What are different treatments for HIV?
most people compare to receiving news that HIV is positive with the infection of fatal illness. But HIV is not deadly in itself. The HIV mechanism is classified as retrovirus and disrupts the immune system to the extent that the body cannot defend itself from other threats that can move from something as aggressive as cancer to otherwise relatively benign infection. The virus does this by transforming its own RNA ribonucleic acid (RNA) to deoxyribonucleic acid (DNA) using an enzyme known as a rNA-reverse transcriptase as Vehiculum. This newly created DNA then replaces the normal DNA of the infected cell to replicate itself. Other auxiliary lymphocytes, such as CD4 cells and their subgroups that carry the T4 marker, begin to multiply in response to this invasion. However, these cells also become HIV. This process continues until the number of lymphocytes is destroyed and replaced by HIV DNA cells. At this point the infected person arrived in the late phase of Hi infectionIn or AIDS.
Since the functioning of the immune system is thus critical in fighting HIV infection and slowing its progression to AIDS, the objective of HIV treatment begins with optimal nutritional support. This means that a HIV positive individual should strive to achieve a balanced and healthy diet that has high grains, seeds, nuts, fruits and vegetables and low fats and refined flour and sugars.
Nutritional treatment of HIV should also include antioxidant therapy. Several studies have found that individuals infected HIV have a deteriorated antioxidant defense system, either because of poor nutrition or inability to absorb nutrients. This condition allows increased peroxidation of lipids (fat disintegration) that may promo promo promotions of HIV. The aim is that the aim is to increase the levels of GluthatHione amino acid in white blood cells by increasing antioxidant activity.
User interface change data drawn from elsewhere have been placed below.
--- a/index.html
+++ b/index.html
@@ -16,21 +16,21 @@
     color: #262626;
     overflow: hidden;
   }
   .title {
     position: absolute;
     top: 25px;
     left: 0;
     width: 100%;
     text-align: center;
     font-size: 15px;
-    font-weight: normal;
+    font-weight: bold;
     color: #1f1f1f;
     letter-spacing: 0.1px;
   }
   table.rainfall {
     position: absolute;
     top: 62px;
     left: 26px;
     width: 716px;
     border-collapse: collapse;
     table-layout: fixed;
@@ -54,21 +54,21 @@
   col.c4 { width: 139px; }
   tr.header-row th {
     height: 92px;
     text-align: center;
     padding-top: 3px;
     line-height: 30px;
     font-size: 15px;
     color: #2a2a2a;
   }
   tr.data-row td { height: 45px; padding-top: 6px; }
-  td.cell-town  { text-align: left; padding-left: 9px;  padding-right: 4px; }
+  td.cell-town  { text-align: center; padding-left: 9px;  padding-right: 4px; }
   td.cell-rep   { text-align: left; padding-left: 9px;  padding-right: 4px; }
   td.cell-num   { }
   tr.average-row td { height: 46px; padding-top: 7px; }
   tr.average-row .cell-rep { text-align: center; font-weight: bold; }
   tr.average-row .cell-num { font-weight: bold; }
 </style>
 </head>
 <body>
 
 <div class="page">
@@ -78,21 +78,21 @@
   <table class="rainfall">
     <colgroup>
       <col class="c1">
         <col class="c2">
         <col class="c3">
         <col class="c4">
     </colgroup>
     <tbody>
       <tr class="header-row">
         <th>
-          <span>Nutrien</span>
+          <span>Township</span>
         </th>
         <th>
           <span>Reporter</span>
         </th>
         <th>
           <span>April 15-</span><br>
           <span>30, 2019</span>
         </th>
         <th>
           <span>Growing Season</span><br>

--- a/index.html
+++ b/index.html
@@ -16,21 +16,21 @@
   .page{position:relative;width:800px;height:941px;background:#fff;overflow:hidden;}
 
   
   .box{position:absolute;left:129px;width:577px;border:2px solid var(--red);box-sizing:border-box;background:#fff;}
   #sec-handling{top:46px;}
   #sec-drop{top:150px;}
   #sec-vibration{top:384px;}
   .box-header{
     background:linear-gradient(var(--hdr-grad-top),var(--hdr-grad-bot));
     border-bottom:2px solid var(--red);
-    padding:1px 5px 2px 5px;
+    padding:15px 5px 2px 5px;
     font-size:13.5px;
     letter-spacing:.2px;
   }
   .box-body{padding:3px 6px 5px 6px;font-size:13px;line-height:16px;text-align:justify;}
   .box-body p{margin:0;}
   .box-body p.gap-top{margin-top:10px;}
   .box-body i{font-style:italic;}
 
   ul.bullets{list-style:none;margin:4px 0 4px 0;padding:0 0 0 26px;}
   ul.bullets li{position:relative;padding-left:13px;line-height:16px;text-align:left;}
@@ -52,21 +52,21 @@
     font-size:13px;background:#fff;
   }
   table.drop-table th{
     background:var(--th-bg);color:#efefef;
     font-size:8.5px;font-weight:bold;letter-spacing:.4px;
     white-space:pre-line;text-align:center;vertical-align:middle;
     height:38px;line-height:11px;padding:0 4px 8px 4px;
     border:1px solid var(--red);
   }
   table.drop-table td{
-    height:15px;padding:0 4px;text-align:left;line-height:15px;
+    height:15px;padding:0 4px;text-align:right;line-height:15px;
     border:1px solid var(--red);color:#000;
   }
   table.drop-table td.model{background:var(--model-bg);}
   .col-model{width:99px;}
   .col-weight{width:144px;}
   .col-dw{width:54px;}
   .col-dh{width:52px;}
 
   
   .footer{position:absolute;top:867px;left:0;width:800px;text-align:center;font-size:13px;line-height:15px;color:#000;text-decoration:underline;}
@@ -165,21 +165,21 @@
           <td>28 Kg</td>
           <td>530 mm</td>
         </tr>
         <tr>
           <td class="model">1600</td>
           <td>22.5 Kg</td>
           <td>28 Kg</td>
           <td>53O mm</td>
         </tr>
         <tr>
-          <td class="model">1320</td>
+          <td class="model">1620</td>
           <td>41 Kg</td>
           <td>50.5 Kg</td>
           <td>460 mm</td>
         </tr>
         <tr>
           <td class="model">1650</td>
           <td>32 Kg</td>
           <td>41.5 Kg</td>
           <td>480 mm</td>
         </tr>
should also be considered a specific shoeAnical treatment of HIV. For example, epigallocatechin-3-galt (EGCG), the active ingredient of green tea, has shown a strong ability to prevent HIV replication when introduced by infected lymphocytes. The olive leaf extract also shows viral activity of anti-HIV by preventing the replication and expression of P24 in infected cells. Scientists suspect that the active ingredient of the olive leaf, oleuropeine, which is converted into olenic acid in the body, may be behind the mechanism of inhibition of viral replication.
One important note: although Echinacea herb is introduced as a strong immuno-modulation therapy, patients infected HIV should take it not . The reason is to stimulate the production of T-cells for the herb, which could help help HIV in the transfer of its DNA to these cells and the replication itself.
More aggressive HIV treatment includes antiretroviral medicines. There are several classes of these drugs, including protease inhibitors (PI), inhibitors of chemokin co-ceptors, nickl inhibitorsEoside analog reverse transcriptases (NRTI) and others. In this group, it was the first antiretroviral drug to be introduced, which works by suppressing the enzyme HIV, a rNA-reverse transcriptase. In the other hand, drugs are inhibited by another enzyme known as HIV protease. Chemokin-inhibitors are a relatively new HIV treatment that are designed to focus on a specific HIV infection known as the CCR5-tropic HIV-1.